How can people build conviction, context and committment to investing in assets beyond their native market? Soar shows investors a consolidated view of their entire portfolio, organized by strategy, and unified in their own currency.
You read that TSMC is benefiting from the AI boom, and you want in. Or the Paytm IPO drops, and suddenly there’s a window into early exposure in India.
But quickly, the excitement turns into uncertainty. What does this actually mean for you and your investing goals? Is this a signal, or just noise?
And even when you decide it is worth acting on, things get messy fast. You’re switching between apps, checking different markets, opening spreadsheets to sanity-check your own decision. And making a couple dozen calls to family across time zones to understand what’s happening locally. You move money, watch out
for exchange rates, and hope nothing gets lost in translation.

This is not just friction in execution, but
fragmentation in perspective. Each decision
ends up being made from whatever piece of the
system is in front of you at that moment. Over
time, this creates a structural split: two financial
trajectories that are meant to represent one life,
but exist in separate contexts. Often leading one
portfolio to quietly become secondary.
That made me start asking a different question.

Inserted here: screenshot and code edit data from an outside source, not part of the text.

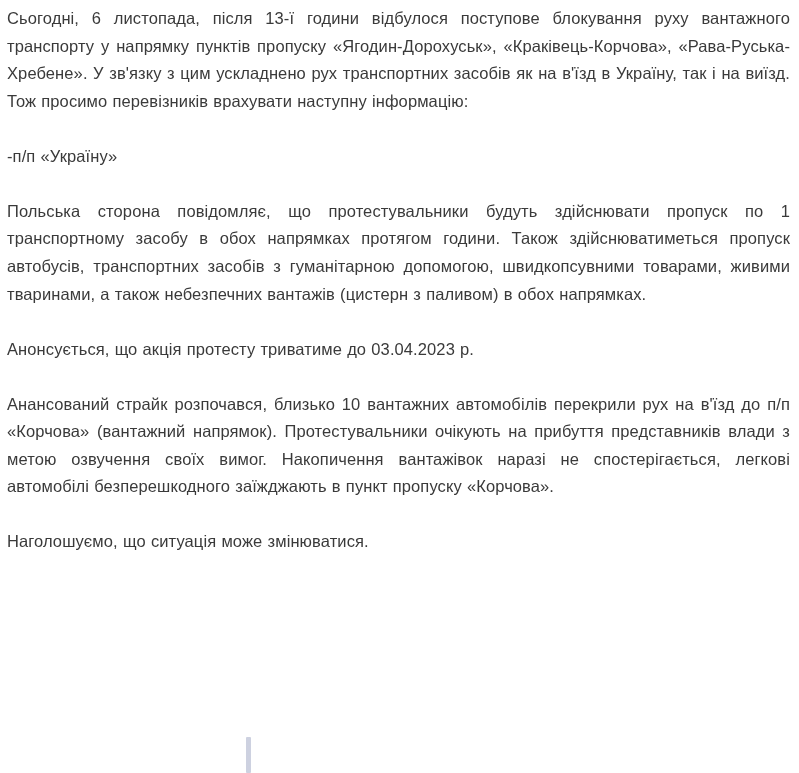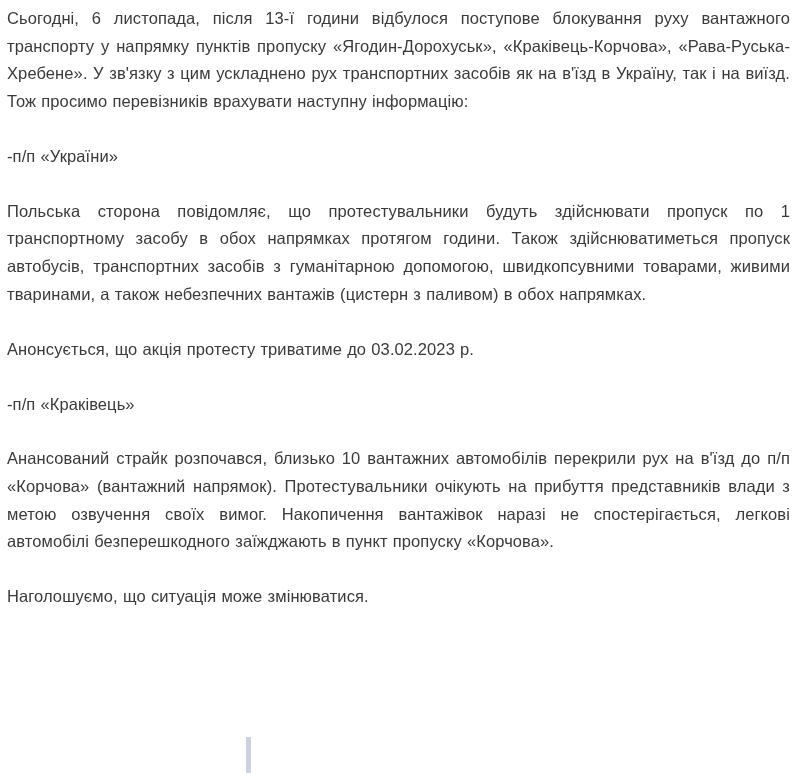--- a/index.html
+++ b/index.html
@@ -45,7 +45,7 @@
 
 <main class="page">
   <p class="para">Сьогодні, 6 листопада, після 13-ї години відбулося поступове блокування руху вантажного транспорту у напрямку пунктів пропуску «Ягодин-Дорохуськ», «Краківець-Корчова», «Рава-Руська-Хребене». У зв'язку з цим ускладнено рух транспортних засобів як на в'їзд в Україну, так і на виїзд. Тож просимо перевізників врахувати наступну інформацію:</p>
-  <p class="para">-п/п «України»</p>
+  <p class="para">-п/п «Україну»</p>
   <p class="para">Польська сторона повідомляє, що протестувальники будуть здійснювати пропуск по 1 транспортному засобу в обох напрямках протягом години. Також здійснюватиметься пропуск автобусів, транспортних засобів з гуманітарною допомогою, швидкопсувними товарами, живими тваринами, а також небезпечних вантажів (цистерн з паливом) в обох напрямках.</p>
   <p class="para">Анонсується, що акція протесту триватиме до 03.02.2023 р.</p>
   <p class="para">-п/п «Краківець»</p>

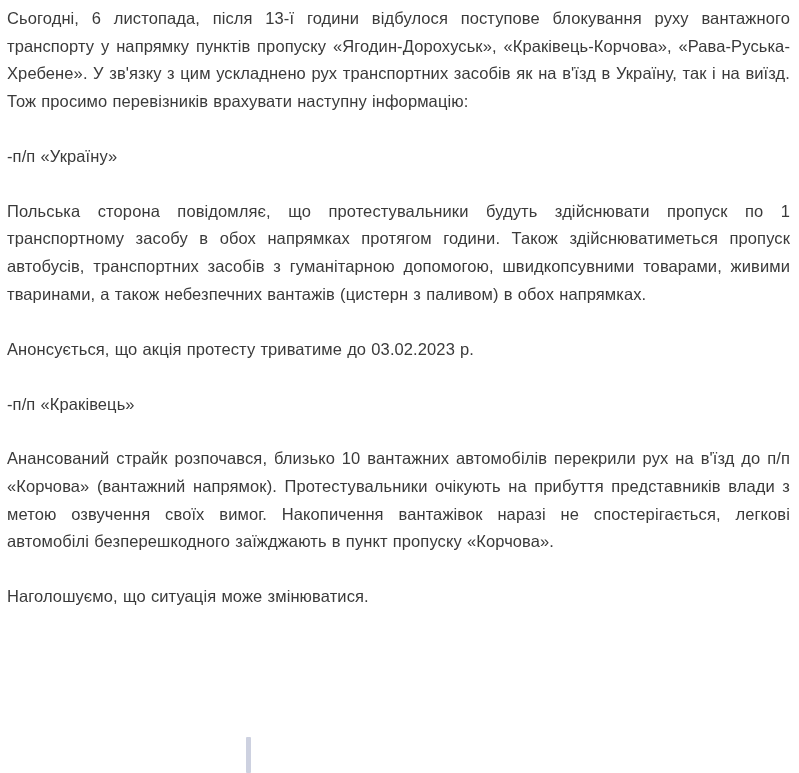--- a/index.html
+++ b/index.html
@@ -47,7 +47,7 @@
   <p class="para">Сьогодні, 6 листопада, після 13-ї години відбулося поступове блокування руху вантажного транспорту у напрямку пунктів пропуску «Ягодин-Дорохуськ», «Краківець-Корчова», «Рава-Руська-Хребене». У зв'язку з цим ускладнено рух транспортних засобів як на в'їзд в Україну, так і на виїзд. Тож просимо перевізників врахувати наступну інформацію:</p>
   <p class="para">-п/п «Україну»</p>
   <p class="para">Польська сторона повідомляє, що протестувальники будуть здійснювати пропуск по 1 транспортному засобу в обох напрямках протягом години. Також здійснюватиметься пропуск автобусів, транспортних засобів з гуманітарною допомогою, швидкопсувними товарами, живими тваринами, а також небезпечних вантажів (цистерн з паливом) в обох напрямках.</p>
-  <p class="para">Анонсується, що акція протесту триватиме до 03.02.2023 р.</p>
+  <p class="para">Анонсується, що акція протесту триватиме до 03.04.2023 р.</p>
   <p class="para">-п/п «Краківець»</p>
   <p class="para">Анансований страйк розпочався, близько 10 вантажних автомобілів перекрили рух на в'їзд до п/п «Корчова» (вантажний напрямок). Протестувальники очікують на прибуття представників влади з метою озвучення своїх вимог. Накопичення вантажівок наразі не спостерігається, легкові автомобілі безперешкодного заїжджають в пункт пропуску «Корчова».</p>
   <p class="para">Наголошуємо, що ситуація може змінюватися.</p>

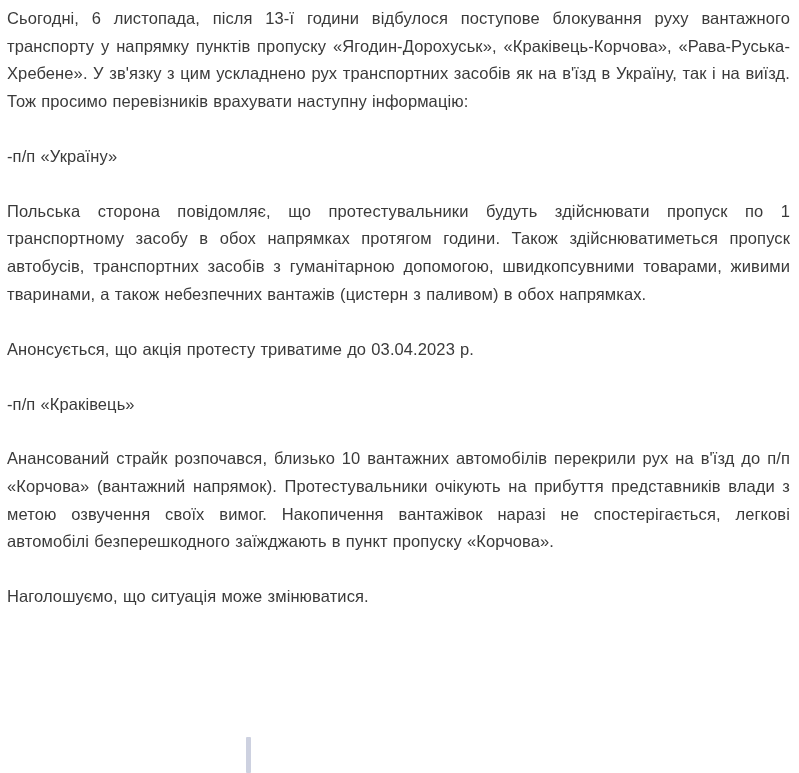--- a/index.html
+++ b/index.html
@@ -48,7 +48,6 @@
   <p class="para">-п/п «Україну»</p>
   <p class="para">Польська сторона повідомляє, що протестувальники будуть здійснювати пропуск по 1 транспортному засобу в обох напрямках протягом години. Також здійснюватиметься пропуск автобусів, транспортних засобів з гуманітарною допомогою, швидкопсувними товарами, живими тваринами, а також небезпечних вантажів (цистерн з паливом) в обох напрямках.</p>
   <p class="para">Анонсується, що акція протесту триватиме до 03.04.2023 р.</p>
-  <p class="para">-п/п «Краківець»</p>
   <p class="para">Анансований страйк розпочався, близько 10 вантажних автомобілів перекрили рух на в'їзд до п/п «Корчова» (вантажний напрямок). Протестувальники очікують на прибуття представників влади з метою озвучення своїх вимог. Накопичення вантажівок наразі не спостерігається, легкові автомобілі безперешкодного заїжджають в пункт пропуску «Корчова».</p>
   <p class="para">Наголошуємо, що ситуація може змінюватися.</p>
   <div class="text-cursor"></div>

If access to global markets is no longer the
constraint, what new mental model is needed
to support conviction, context, and long-term
relationships with assets across borders?
Soar is my attempt to design that.
It uses the India–U.S. context to explore what
it means to invest across markets as a single
system. It brings everything into one unified
view, where portfolios are translated into a single
currency so you’re not constantly doing mental
conversions just to understand where you stand.
It lets you compare and gain context of what
certain stocks across markets mean.
But more importantly, it changes what you’re
actually looking at. Instead of thinking in terms
of individual tickers, Soar shifts the focus toward
strategies you’re trying to build over time.
In the end, Soar is less about giving you access
to more markets, and more about changing how
those markets are held in your mind, so investing
across borders feels like one continuous system,
not a set of disconnected decisions.